Helm client installation instructions.
Tiller backend installation instructions.
Minimal version is v2.7.0-rc1.
Install Werf
Way 1 (recommended): using Multiwerf
Multiwerf is a version manager for Werf, which:
- downloads werf binary builds;
- manages multiple versions of binaries installed on a single host, that can be used at the same time;
- automatically updates werf binary (can be disabled).
mkdir ~/bin
cd ~/bin
curl -L https://raw.githubusercontent.com/flant/multiwerf/master/get.sh | bash
source <(multiwerf use 1.0 beta)
Way 2: download binary
The latest release can be reached via this page.
MacOS
curl -L https://dl.bintray.com/flant/werf/v1.0.0-beta.1/werf-darwin-amd64-v1.0.0-beta.1 -o /tmp/werf
chmod +x /tmp/werf
sudo mv /tmp/werf /usr/local/bin/werf
Linux
curl -L https://dl.bintray.com/flant/werf/v1.0.0-beta.1/werf-linux-amd64-v1.0.0-beta.1 -o /tmp/werf
chmod +x /tmp/werf
sudo mv /tmp/werf /usr/local/bin/werf
Windows
Download werf.exe.
Way 3: from source
go get github.com/flant/werf/cmd/werf
Docs and support
Official documentation
Getting started
Make your first werf application!
Backward Compatibility Promise
Note: This promise was introduced with werf 1.0 and does not apply to previous versions or to dapp releases.
Werf is versioned with Semantic Versioning. This means that major releases (1.0, 2.0) are
allowed to break backward compatibility.

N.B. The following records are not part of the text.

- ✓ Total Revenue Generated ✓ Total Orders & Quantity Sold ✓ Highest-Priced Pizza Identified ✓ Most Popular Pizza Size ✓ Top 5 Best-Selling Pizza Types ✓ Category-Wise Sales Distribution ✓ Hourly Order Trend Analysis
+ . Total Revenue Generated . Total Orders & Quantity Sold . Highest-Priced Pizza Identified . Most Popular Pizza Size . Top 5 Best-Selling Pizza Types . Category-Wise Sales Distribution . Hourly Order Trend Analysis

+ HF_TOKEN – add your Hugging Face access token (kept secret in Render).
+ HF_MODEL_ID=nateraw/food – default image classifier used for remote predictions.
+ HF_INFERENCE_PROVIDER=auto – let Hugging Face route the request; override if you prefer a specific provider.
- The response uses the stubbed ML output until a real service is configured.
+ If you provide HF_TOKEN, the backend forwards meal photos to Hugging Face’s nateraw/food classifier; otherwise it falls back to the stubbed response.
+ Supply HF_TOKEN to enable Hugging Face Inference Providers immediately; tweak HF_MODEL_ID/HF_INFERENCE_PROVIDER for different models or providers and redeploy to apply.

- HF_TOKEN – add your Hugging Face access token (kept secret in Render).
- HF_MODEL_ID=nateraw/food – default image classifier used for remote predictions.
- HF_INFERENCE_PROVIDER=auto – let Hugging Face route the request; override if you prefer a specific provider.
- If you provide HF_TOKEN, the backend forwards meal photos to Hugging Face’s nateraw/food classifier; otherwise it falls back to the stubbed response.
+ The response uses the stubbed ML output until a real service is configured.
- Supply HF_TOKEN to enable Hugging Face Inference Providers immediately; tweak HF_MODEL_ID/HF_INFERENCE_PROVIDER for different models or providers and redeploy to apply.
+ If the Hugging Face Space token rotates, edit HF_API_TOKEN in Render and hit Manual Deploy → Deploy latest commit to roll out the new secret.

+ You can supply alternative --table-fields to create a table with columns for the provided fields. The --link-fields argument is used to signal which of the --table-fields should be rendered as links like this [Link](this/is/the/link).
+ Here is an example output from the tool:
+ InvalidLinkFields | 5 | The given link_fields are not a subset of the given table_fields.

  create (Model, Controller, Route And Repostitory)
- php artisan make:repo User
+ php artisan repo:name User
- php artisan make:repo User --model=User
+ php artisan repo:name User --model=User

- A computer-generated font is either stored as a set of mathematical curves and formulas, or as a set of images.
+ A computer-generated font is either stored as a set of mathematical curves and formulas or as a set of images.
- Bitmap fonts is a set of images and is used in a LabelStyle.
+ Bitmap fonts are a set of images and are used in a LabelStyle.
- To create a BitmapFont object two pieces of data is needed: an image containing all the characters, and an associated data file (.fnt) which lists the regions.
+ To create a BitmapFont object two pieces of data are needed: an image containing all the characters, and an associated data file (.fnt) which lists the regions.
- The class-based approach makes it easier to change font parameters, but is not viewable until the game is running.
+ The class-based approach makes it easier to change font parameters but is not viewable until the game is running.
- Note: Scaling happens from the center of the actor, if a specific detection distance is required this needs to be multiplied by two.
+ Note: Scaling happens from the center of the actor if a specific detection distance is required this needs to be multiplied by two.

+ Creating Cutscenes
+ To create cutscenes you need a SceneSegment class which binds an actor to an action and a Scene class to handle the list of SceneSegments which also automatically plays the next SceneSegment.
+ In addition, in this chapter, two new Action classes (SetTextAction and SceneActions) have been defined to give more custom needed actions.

In case of werf this means that update to the next major release may
require to do a full re-deploy of applications or to perform other non-scriptable actions.
Minor releases (1.1, 1.2, etc.) may introduce new "big" features, but must do so without significant backward compatibility breaks with major branch (1.x).
In case of werf this means that update to the next minor release is mostly smooth, but may require to run a provided upgrade script.
Patch releases (1.1.0, 1.1.1, 1.1.2) may introduce new features, but must do so without breaking backward compatibility with minor branch (1.1.x).
In case of werf this means that update to the next patch release should be smooth and can be done automatically.
Patch releases are divided to channels. Channel is a prefix in a prerelease part of version (1.1.0-alpha.2, 1.1.0-beta.3, 1.1.0-ea.1).
Version without prerelease part is considered to be from a stable channel.
stable
channel (1.1.0, 1.1.1, 1.1.2, etc.). This is a general available version and recommended for usage in critical environments with tight SLA.
We guarantee backward compatibility between stable
releases within minor branch (1.1.x).
ea
channel versions are mostly safe to use and we encourage to use this version everywhere.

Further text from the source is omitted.